I’ve started writing an essay titled, Why I Always Cry in Airports. I start writing this as I am crying in the Phoenix airport. I am trying to recall how many times I have curled up in faux leather seats or massive window sills and drawn my knees to my chest. I watch the rhythmic impossibility of flight. There is an energy here, a literal buzz of electricity and human emotion churning on top of each other. It changes the filtered cold air into something else. They are their own city, their own world, they are a literal no mans land, the gap between here and there, there and everywhere else.
I chose a seat at a bar facing out to the people passing. I want to watch them, and listen to the way they hurry. I do this before a flush of tears come on and now it feels like a strange choice or maybe a dangerous place to sit. But as I cry, bare and out in the open to hundreds of people walking past me, no one sees me. And I realize this is why I cry in airports. I am not crying because they don’t see me, I cry because they don’t see me. Because oddly enough, it feels safe. I don’t know if it could possibly make sense to anyone else. Certainly not to you. There is something so simultaneously exposing and isolating about this moment. I’ve often felt most alone in crowded places, our bodies pressing past one another, all strange and strangers carrying our own baggage and getting on with everything. Everyone near me is coming and going on their own time and their own life, and they too have broken hearts, and sick children, and exciting plans, and people they love. So many orbits and so close to one another, and yet, so impossibly far apart.
I think we can look at our lives, even from a close distance or inside the very moment, and recognize where shifts or breaks come in.

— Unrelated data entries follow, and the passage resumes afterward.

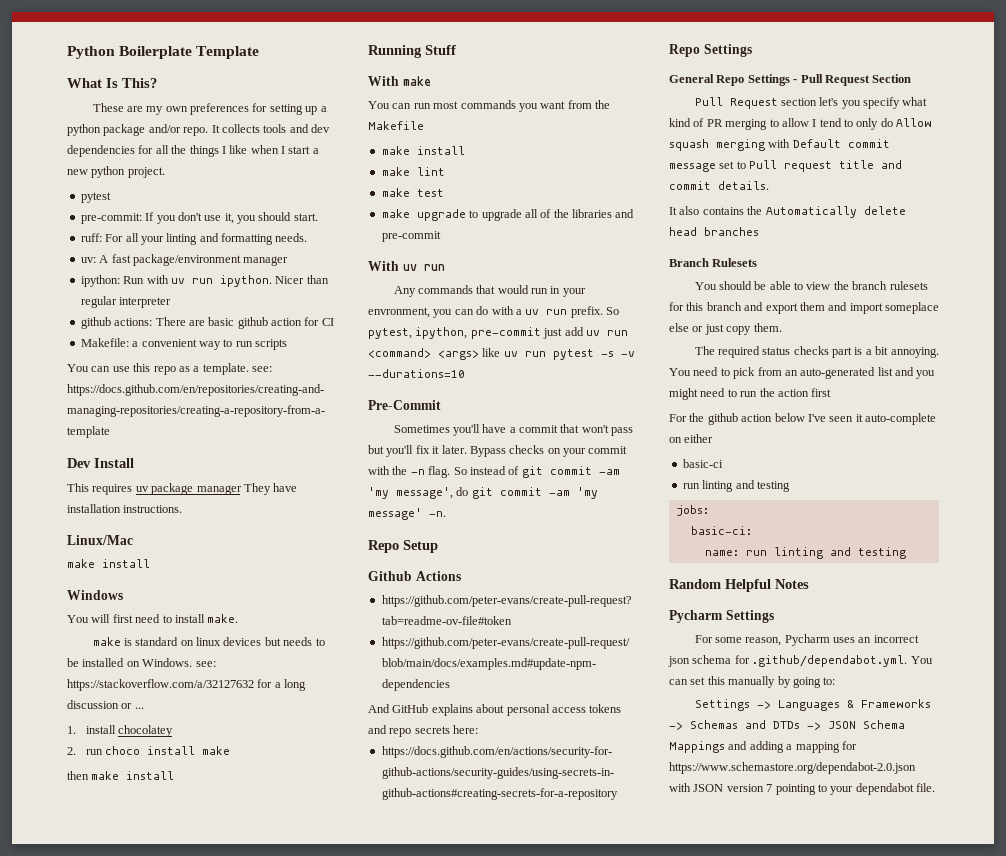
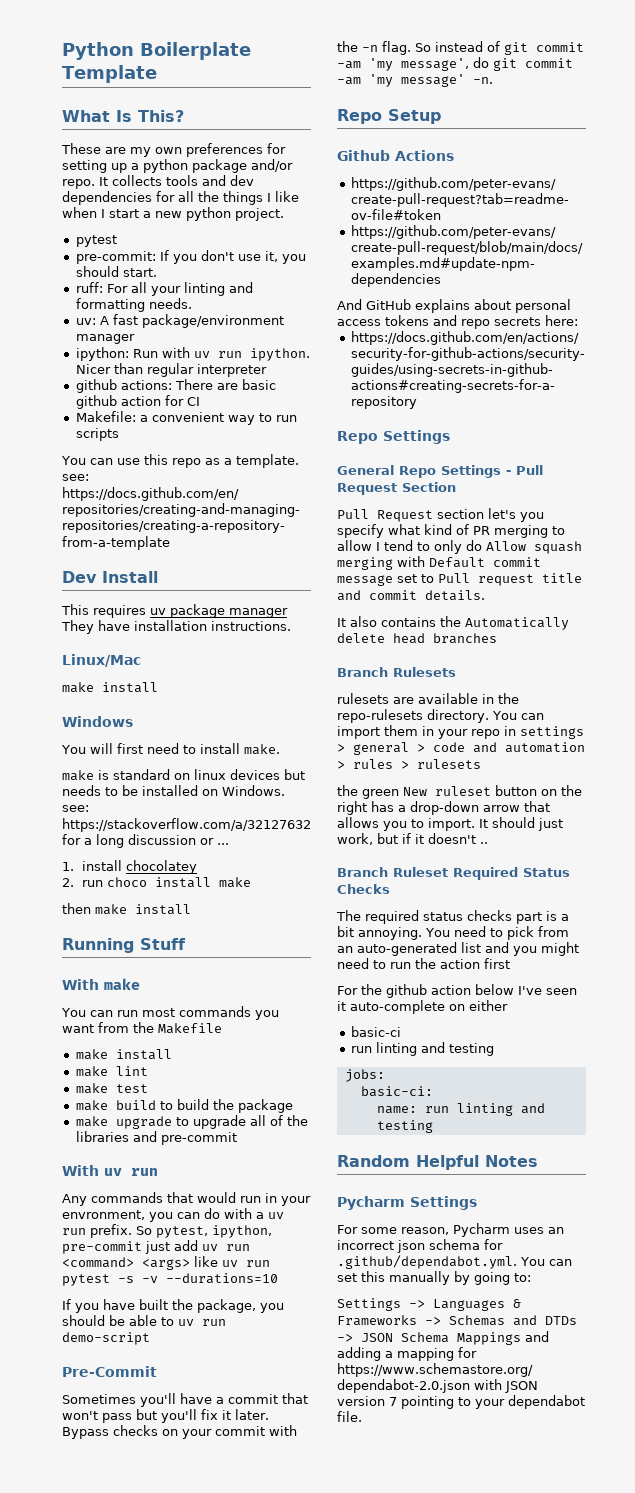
+ make build to build the package
+ If you have built the package, you should be able to uv run demo-script
- You should be able to view the branch rulesets for this branch and export them and import someplace else or just copy them.
+ rulesets are available in the repo-rulesets directory. You can import them in your repo in settings > general > code and automation > rules > rulesets
+ the green New ruleset button on the right has a drop-down arrow that allows you to import. It should just work, but if it doesn't ..
+ Branch Ruleset Required Status Checks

In these instances the universe has given you a hard shove to the left and irrevocably changed the trajectory of the path you so foolishly assumed you were on. For lack of a better expression, nothing will ever be the same. For me, these moments have most acutely taken place in the hollowed walls of airports. I get cut away and opened when I am in new places. I get suspended in those planes, the world below stops, and we wait as we pass through time zones. It is safe to fall apart in the inbetween.

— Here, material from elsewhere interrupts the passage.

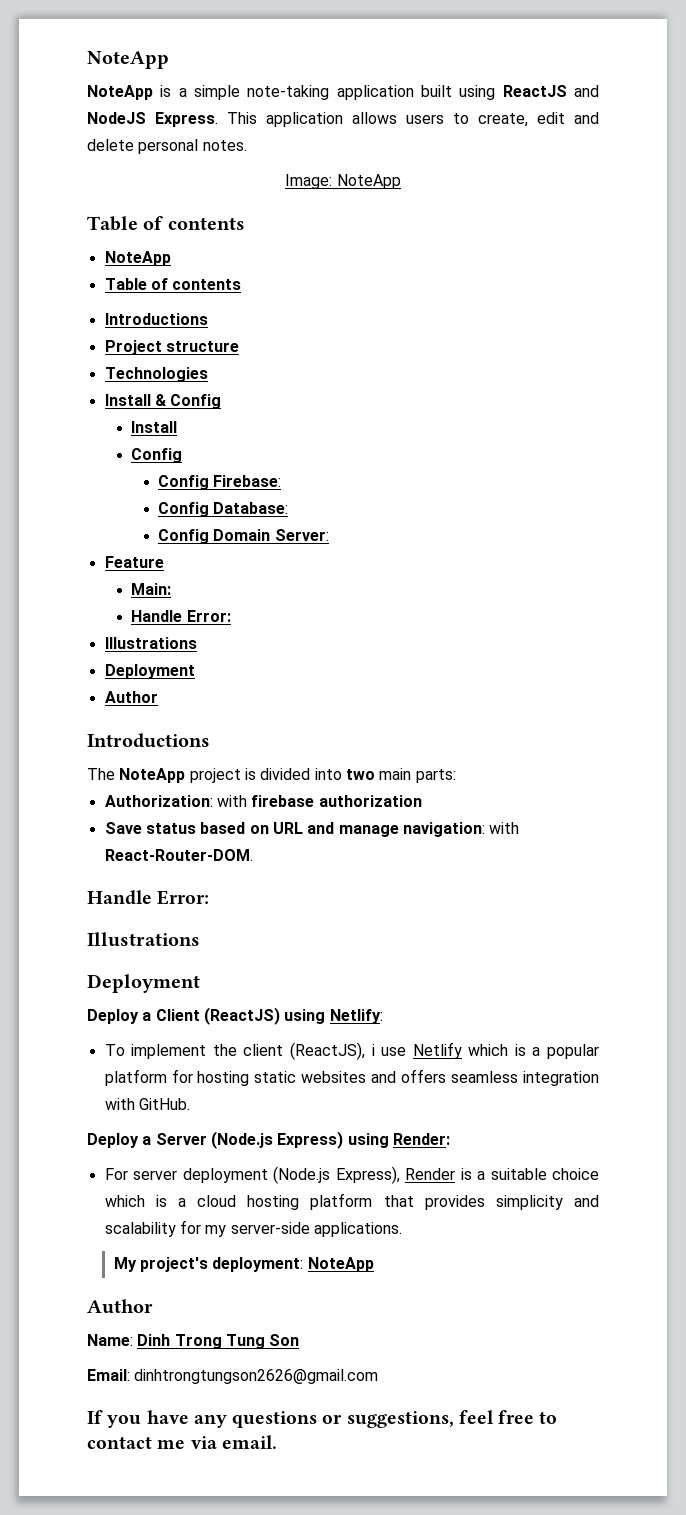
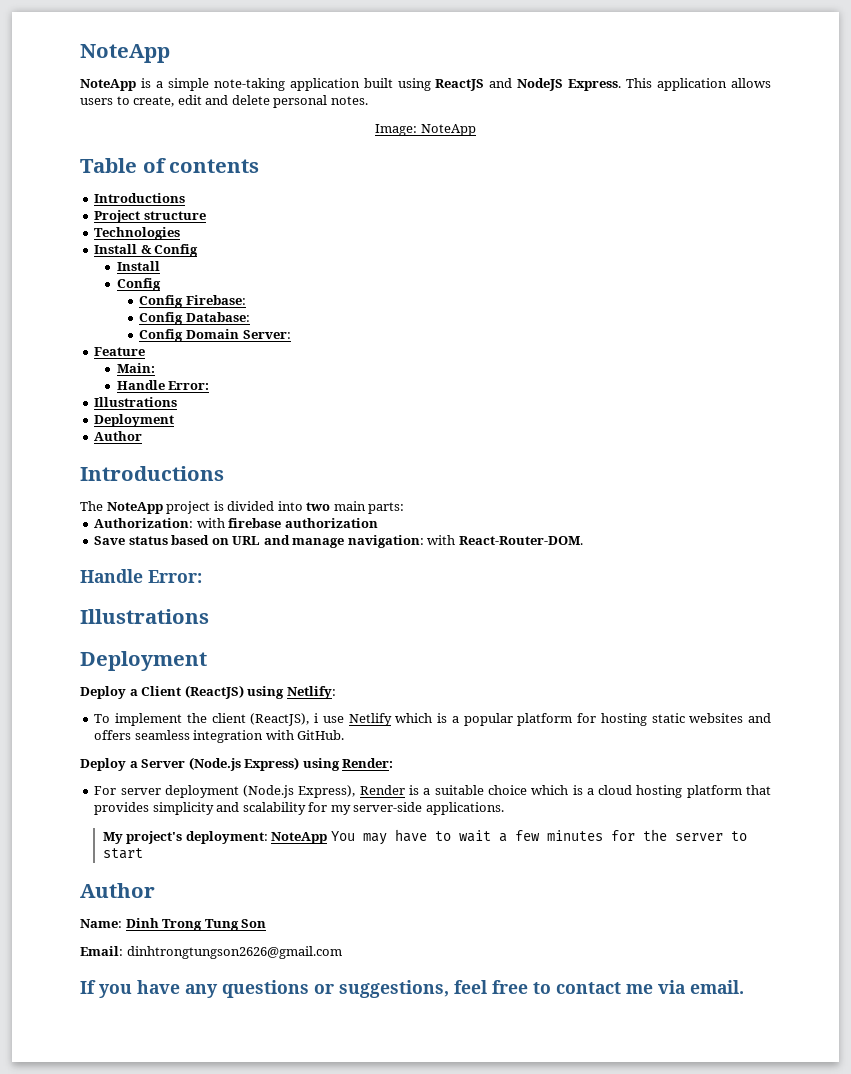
  Image: NoteApp
- Table of contents
- NoteApp
- My project's deployment: NoteApp
+ My project's deployment: NoteApp You may have to wait a few minutes for the server to start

Perhaps it is the gap, or the movement, or the fact everyone is so focused on where they need to be next that I feel like I am standing alone on a mountain in this sea of humans. There is nowhere to hide in an airport, no space to be alone and cry. They force you out into the open, sitting ducks and landmines. And even though I find a frightening kind of safety in this, I also know above all else this moment will not last. I feel so wholly myself and yet entirely other. There is a fast river moving around me and I need only to have faith in the condition of my condition. So for now I will sit here and cry in an airport.